London Airport expansion postponed

12/07/2012

The coalition has postponed further discussions over expanding airports in south-east England. The news comes following reports of disagreements over how to progress with the expansion plans.

The disagreements come over proposals to include extra runways at Heathrow, Gatwick or Stansted and proposals to build a new airport on the Thames Estuary. These plans are now going to be dealt with later on in the year. This is the second time that a consultation on aviation has been postponed by the coalition government.

The consultation was originally scheduled to start in March, but was then delayed until the summer. It is now unlikely that discussions will go ahead until the autumn.

The expansion is supported by businesses that claim expansion is ‘vital’ or the UK will suffer an economic disadvantage. However, green groups oppose the expansion, claiming it will be ‘damaging’.

Transport Secretary Justine Greening, in line with official Conservative policy, opposes a third runway at Heathrow. Similarly, the Liberal Democrats also oppose the expansion at Heathrow. The coalition agreement between the two parties rules out new airports in the region.

However, it is believed that Chancellor George Osborne, as well as number of other Conservative MPs, are coming round to the idea of a third runway at Heathrow. This is believed to be the reason that discussions have been postponed again. Supports of Heathrow expansion within the government have been accused of trying to delay everything until after the conclusion of the next election,

In a written statement to MPs on Thursday, Justine Greening did not include details of the consultation on south-east England’s airports.

However, she did announce plans for a £500million investment towards a western rail link to Heathrow, intended to speed up journeys to and from Wales and south-west England. She also revealed that issies such as maximising the use of existing airport capacity and reducing sound from aircraft would be looked at ahead of the full consultation on airports in the south east.

Justine Greening said,

“London is already one of the best-connected cities in the world, but there is still an important but challenging debate to be had on how we accommodate the long-term growth of aviation.

“This framework provides the building blocks for this debate and I look forward to working with the industry, residents and other interested parties on this once they have had the chance to consider these measures.”

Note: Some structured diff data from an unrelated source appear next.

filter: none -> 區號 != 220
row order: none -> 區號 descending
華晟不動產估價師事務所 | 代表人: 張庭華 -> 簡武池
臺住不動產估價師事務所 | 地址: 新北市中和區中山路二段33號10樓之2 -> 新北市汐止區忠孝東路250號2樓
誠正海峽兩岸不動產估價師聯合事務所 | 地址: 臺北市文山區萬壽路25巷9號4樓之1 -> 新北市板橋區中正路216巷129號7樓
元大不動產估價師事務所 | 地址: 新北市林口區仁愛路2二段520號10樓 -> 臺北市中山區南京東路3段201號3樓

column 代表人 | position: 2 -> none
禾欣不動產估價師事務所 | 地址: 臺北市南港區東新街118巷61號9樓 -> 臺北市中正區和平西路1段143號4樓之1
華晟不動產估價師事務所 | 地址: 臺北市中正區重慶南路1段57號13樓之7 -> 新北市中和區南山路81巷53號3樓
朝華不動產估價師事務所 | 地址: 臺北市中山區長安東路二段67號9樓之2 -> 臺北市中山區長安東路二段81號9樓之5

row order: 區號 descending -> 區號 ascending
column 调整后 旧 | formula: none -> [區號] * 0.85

Mike Carrivick, chief executive of the Board Airline Representatives in the UK, said,

“Delaying important decisions until later in the year demonstrates a lack of courage and the paralysis afflicting strategic policy-making within the government.”

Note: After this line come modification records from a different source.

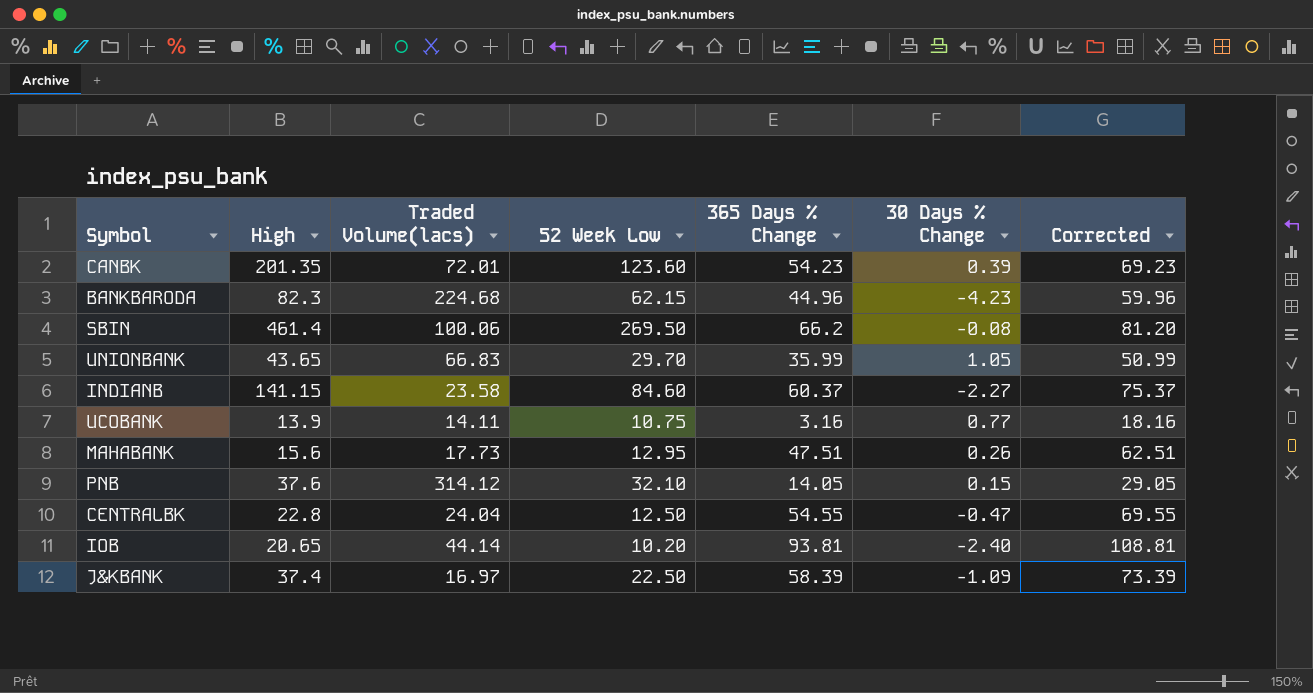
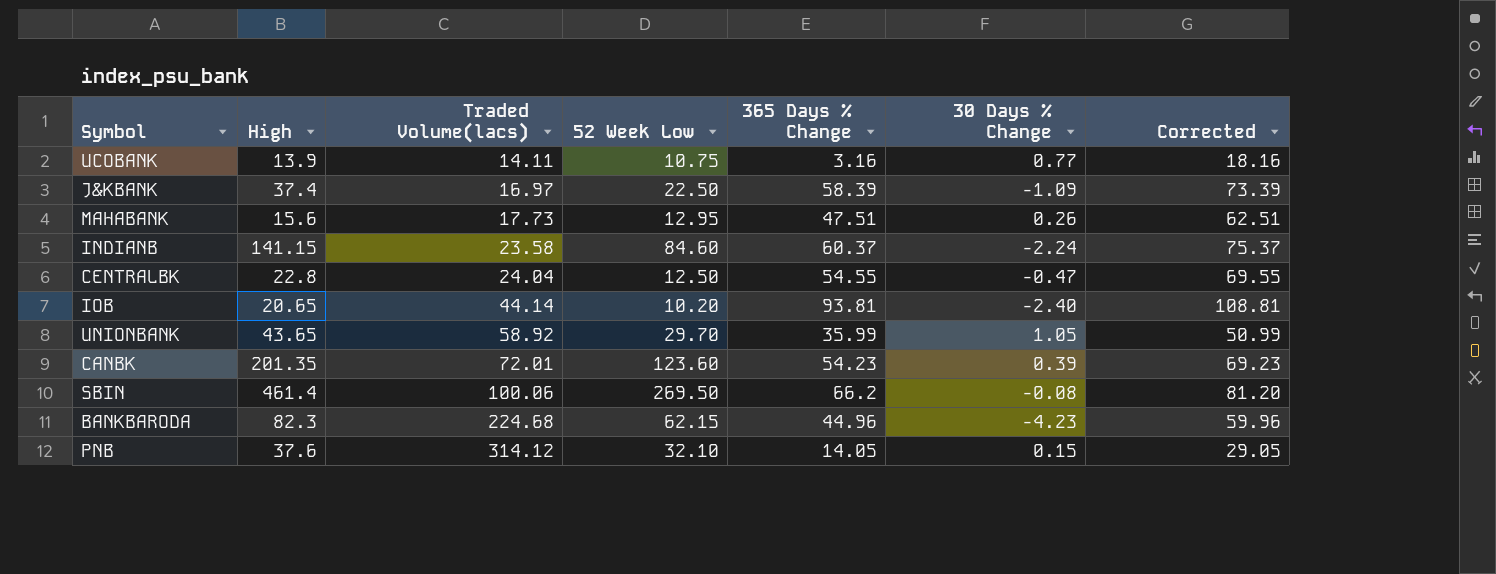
row order: none -> Traded Volume(lacs) ascending
INDIANB | 30 Days % Change: -2.27 -> -2.24
UNIONBANK | Traded Volume(lacs): 66.83 -> 58.92

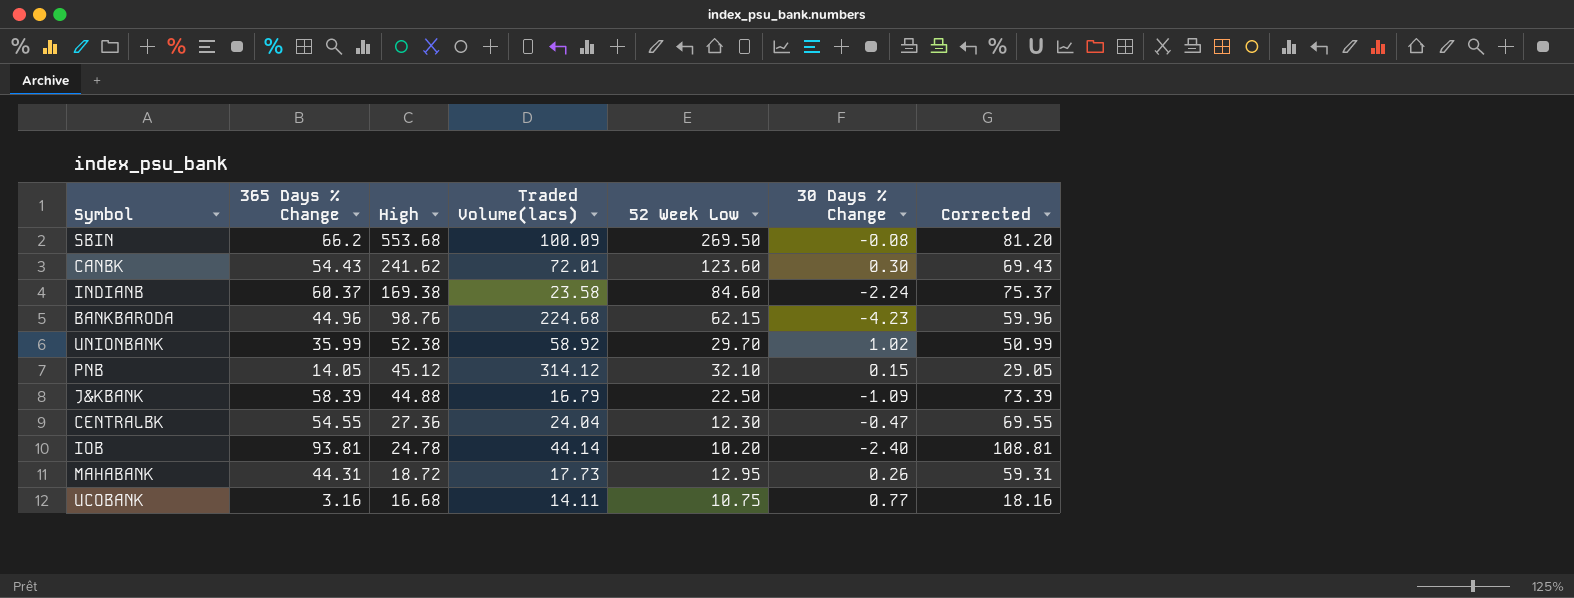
row order: Traded Volume(lacs) ascending -> High descending
column 365 Days % Change | position: 5 -> 2
SBIN | High: 461.4 -> 553.68
SBIN | Traded Volume(lacs): 100.06 -> 100.09
CANBK | 365 Days % Change: 54.23 -> 54.43
CANBK | High: 201.35 -> 241.62
CANBK | 30 Days % Change: 0.39 -> 0.30
CANBK | Corrected: 69.23 -> 69.43
INDIANB | High: 141.15 -> 169.38
BANKBARODA | High: 82.3 -> 98.76
UNIONBANK | High: 43.65 -> 52.38
UNIONBANK | 30 Days % Change: 1.05 -> 1.02
PNB | High: 37.6 -> 45.12
J&KBANK | High: 37.4 -> 44.88
J&KBANK | Traded Volume(lacs): 16.97 -> 16.79
CENTRALBK | High: 22.8 -> 27.36
CENTRALBK | 52 Week Low: 12.50 -> 12.30
IOB | High: 20.65 -> 24.78
MAHABANK | 365 Days % Change: 47.51 -> 44.31
MAHABANK | High: 15.6 -> 18.72
MAHABANK | Corrected: 62.51 -> 59.31
UCOBANK | High: 13.9 -> 16.68

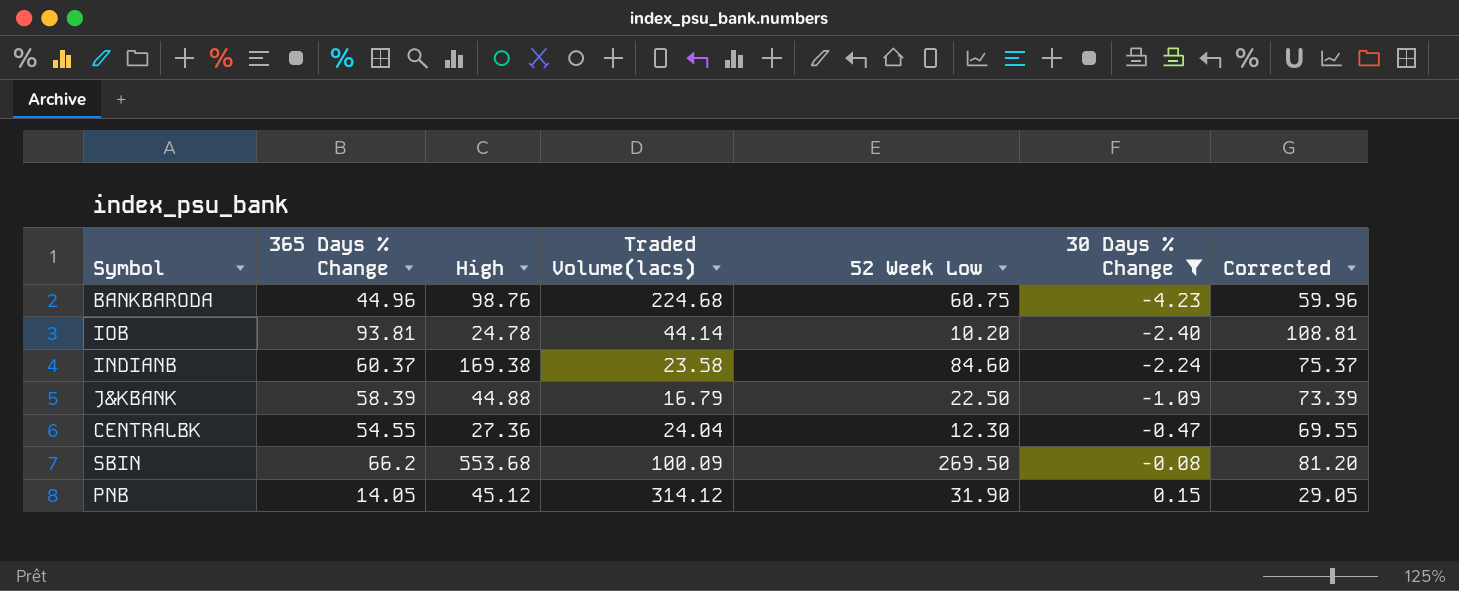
filter: none -> 30 Days % Change <= 0.15
row order: High descending -> 30 Days % Change ascending
BANKBARODA | 52 Week Low: 62.15 -> 60.75
PNB | 52 Week Low: 32.10 -> 31.90

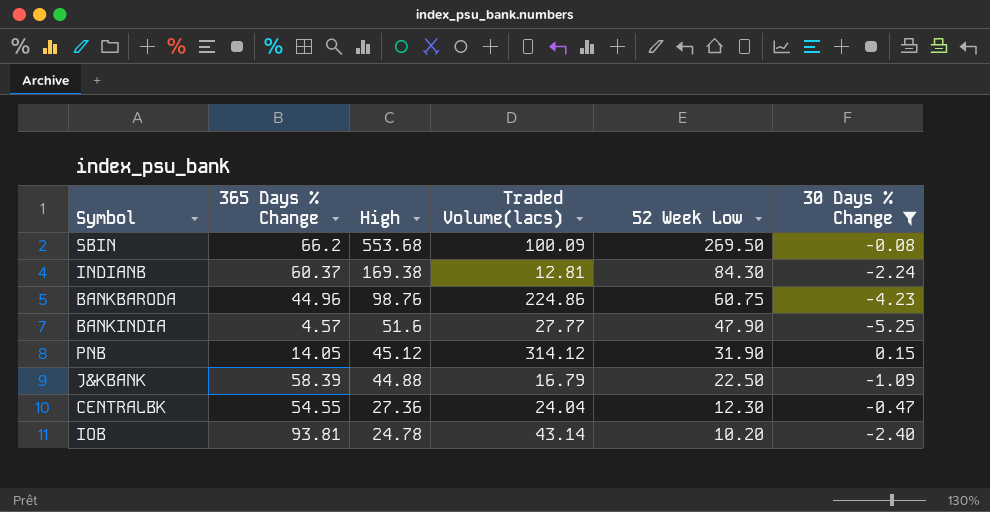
row order: 30 Days % Change ascending -> High descending
column Corrected | formula: [365 Days % Change] + 15 -> none
INDIANB | Traded Volume(lacs): 23.58 -> 12.81
INDIANB | 52 Week Low: 84.60 -> 84.30
BANKBARODA | Traded Volume(lacs): 224.68 -> 224.86
row BANKINDIA: none -> 4.57 | 51.6 | 27.77 | 47.90 | -5.25
IOB | Traded Volume(lacs): 44.14 -> 43.14

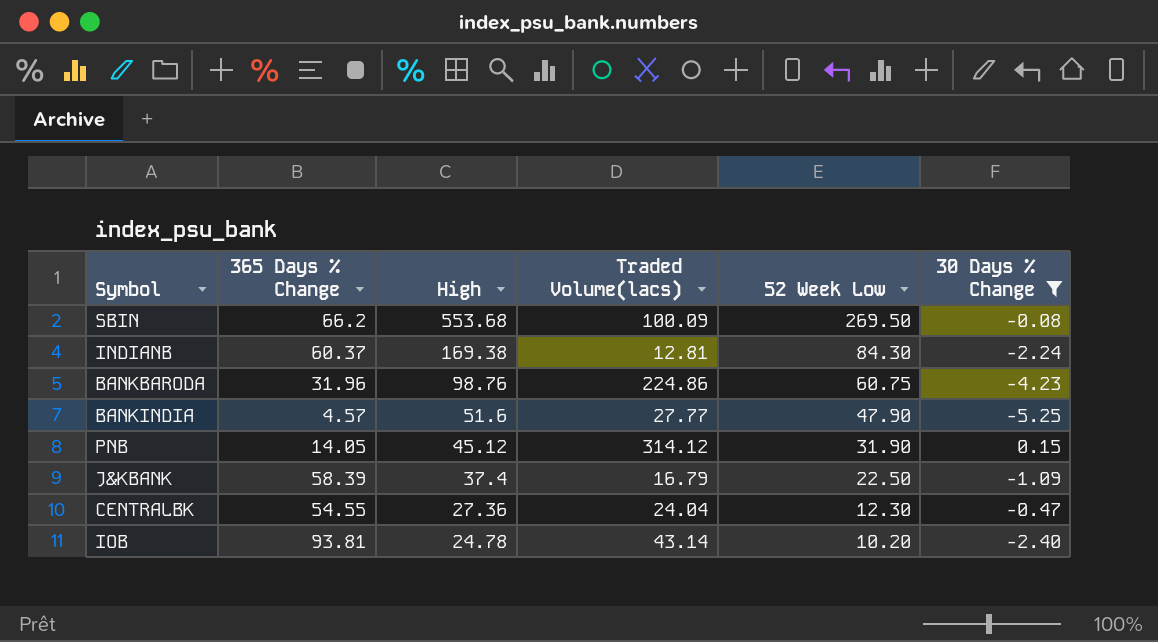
BANKBARODA | 365 Days % Change: 44.96 -> 31.96
J&KBANK | High: 44.88 -> 37.4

Adam Marshall, director of policy at the British Chambers of Commerce, said,

“The government has spent years working on a strategy for UK aviation, so reports that there will be yet more delays beggar belief.

“Businesses are tired of indecision and equivocation on aviation. Ministers can’t tell businesses to look for new opportunities in emerging markets like Brazil and China, and then fail to provide the basic infrastructure needed to get there.”

Environmentalists have raised concerns over the impact that an expansion of Heathrow airport would have on the countryside, levels of noise pollution and the effect on people’s quality of life.

Friends of the Earth’s head of campaigns Andrew Pendleton said,

“The reality is we don’t need more airport capacity in the South East. London already has flights to the world’s top business centres than any of its European competitors.

“Building more airports or runways will have a devastating impact on local communities and our environment and undermine UK efforts to tackle climate change.”

Conservative London Mayor Boris Johnson also opposes expansion at Heathrow, but has campaigned for a new airport in the Thames Estuary which has become known as “Boris Island”. A £50billiion project to build an airport east of London has been put forward by architect Lord Foster.